The full set of records is to be reproduced verbatim.

(Difference listings)
════
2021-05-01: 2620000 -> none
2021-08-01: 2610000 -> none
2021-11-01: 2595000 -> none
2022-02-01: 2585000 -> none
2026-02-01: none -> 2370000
════
EXERCISE ANSWER:
2021-05-01: 2620000 -> none
2021-08-01: 2610000 -> none
2021-11-01: 2595000 -> none
2022-02-01: 2585000 -> none
2026-02-01: none -> 2370000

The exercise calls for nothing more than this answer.